あーうん作者はやっぱりブリストル住んでたのね。バンクシーを題材にしてこういう細かいところ拾うんだから土地勘あるよなーと思ったらやっぱりか。こういう時代にブリストル住んでたらそりゃグラフィティ題材に作品つくりたくなるよね。日本のオタク系エンタメでは初めて見たかもしれない。その意気やよし。
まあ細部から察するにアートから意図的に距離をとってんだろーなーという感じはするが、しかしそこがめっちゃ食い足りないというか、バンクシーをテーマにしてこの公共性の捉え方はちょっとさすがにないよなーと思う。官憲との対立とか公共性を巡る問題を、個人の嫉妬や恋愛の話にまとめちゃうのは、あーいかにも日本のオタク文法ってかんじがするものの、だったら最初からバンクシーなんてリアルな名前を出すなよなーと思う。美術館でバンクシーと並ぶアートをあそこに描けなんてクライマックス、さすがにバンクシーの思想的バックグラウンドを軽視しすぎに見えますわ。

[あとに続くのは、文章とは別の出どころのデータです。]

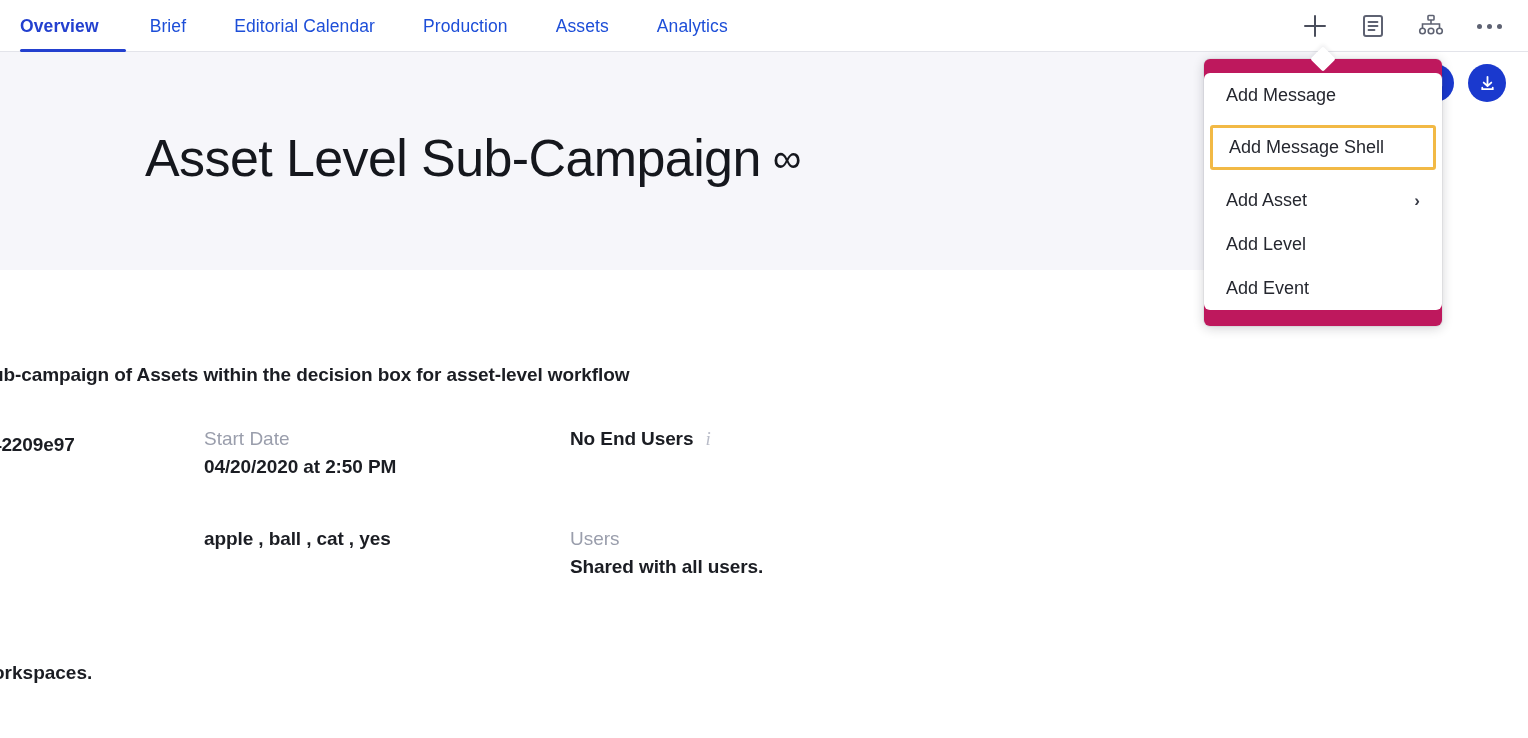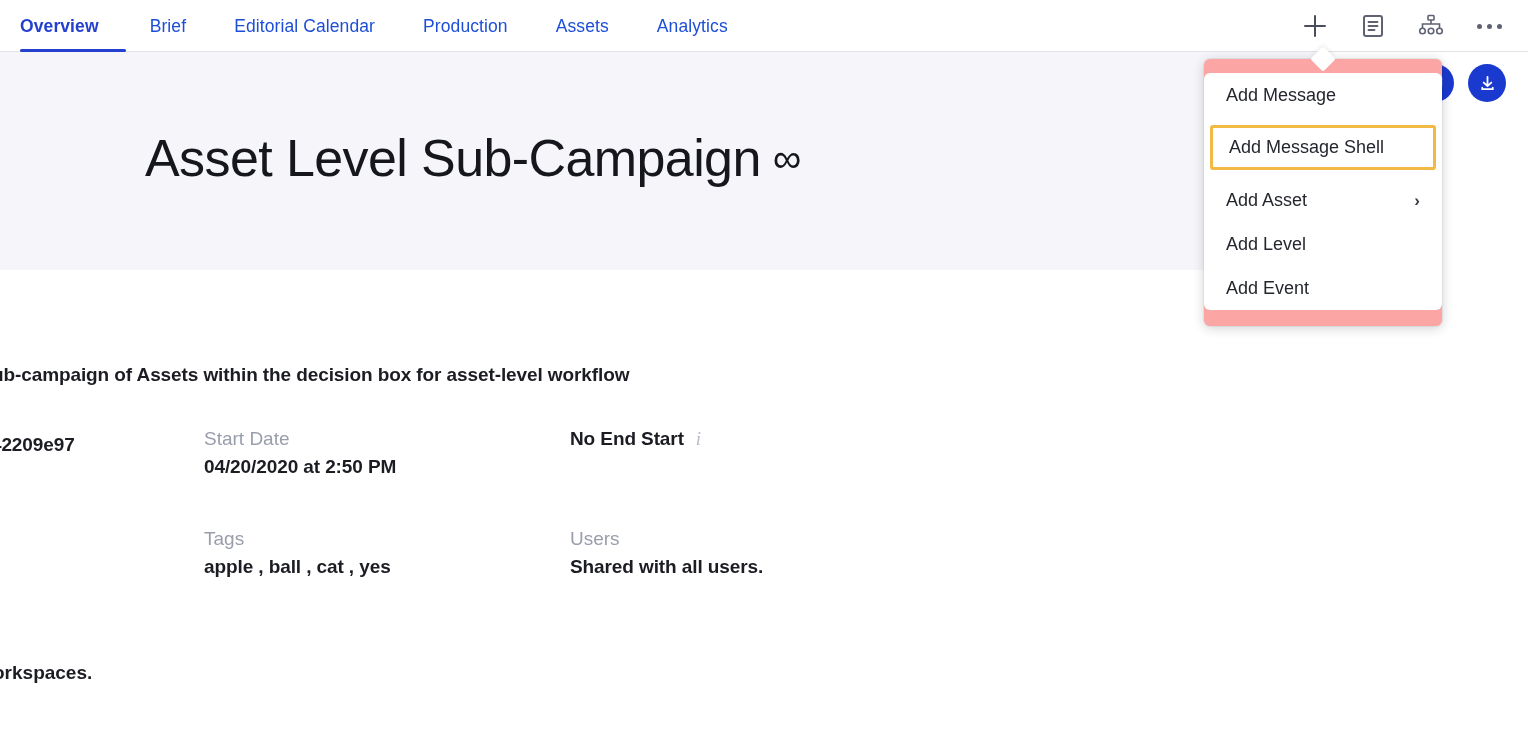--- a/index.html
+++ b/index.html
@@ -228,7 +228,7 @@
     top: 59px;
     left: 1204px;
     width: 238px;
-    background: #fca5a5;
+    background: #be185d;
     border-radius: 6px;
     box-shadow: 0 2px 12px rgba(20,22,30,0.20), 0 0 0 1px rgba(20,22,30,0.05);
     padding: 14px 0 16px 0;

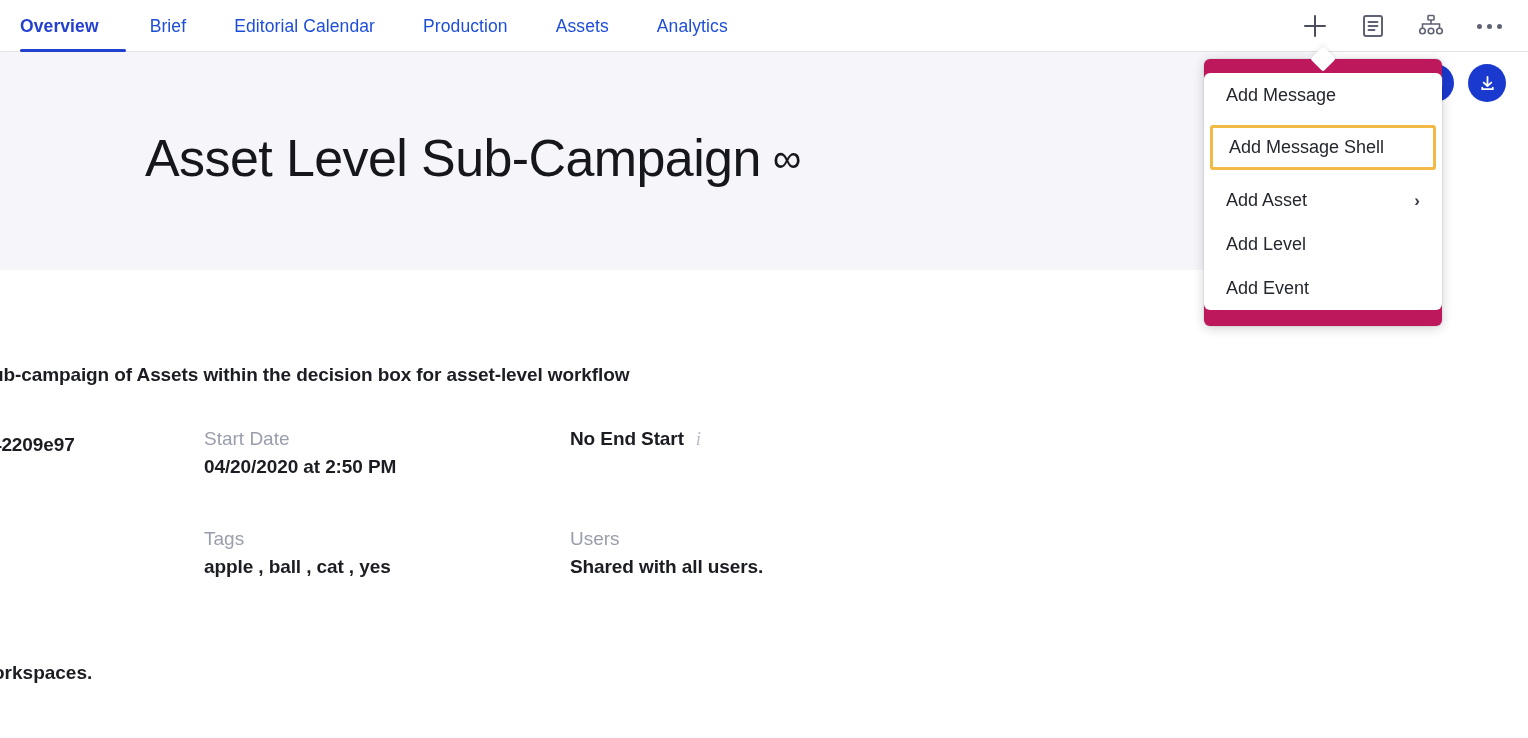--- a/index.html
+++ b/index.html
@@ -363,7 +363,7 @@
       </div>
       <div class="field col-end">
         <div class="field-value">
-          <span>No End Start</span>
+          <span>No End Users</span>
           <span class="info-i">i</span>
         </div>
       </div>

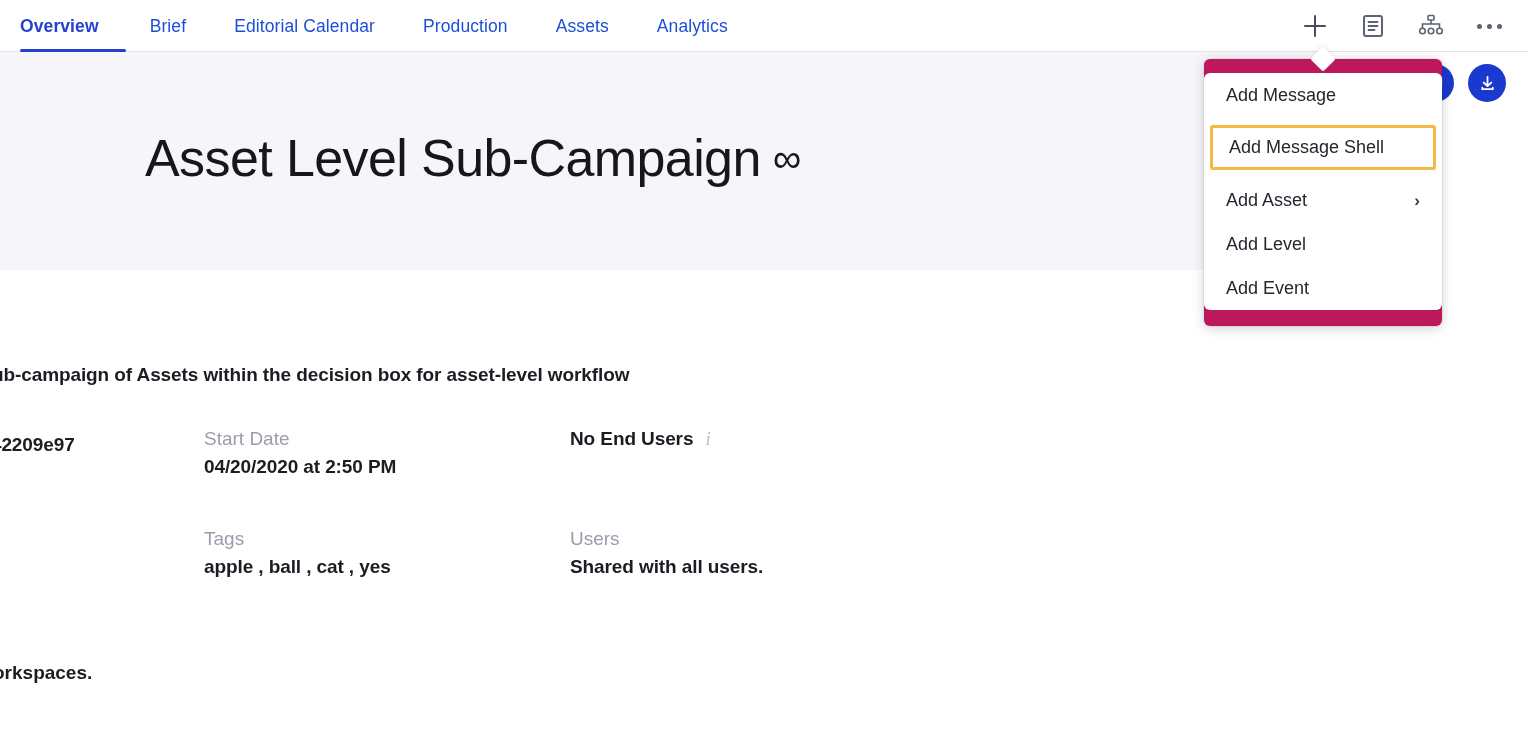--- a/index.html
+++ b/index.html
@@ -375,7 +375,6 @@
         <div class="field-value"></div>
       </div>
       <div class="field col-start">
-        <div class="field-label">Tags</div>
         <div class="field-value">
             <span>apple , ball , cat , yes</span>
           </div>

まーそこらへんにも絡むんだけれども、キャラものとして面白いかとか、ストーリー展開が巧みかとか、そういう観点から見てもあんまりよろしいデキとは思えないのがちょっと辛いかなあ。グラフィティの細部なんかはちょこちょこ良さそうだったので、それを生かすためにももう少しエンタメ力が高まると良いと思いました。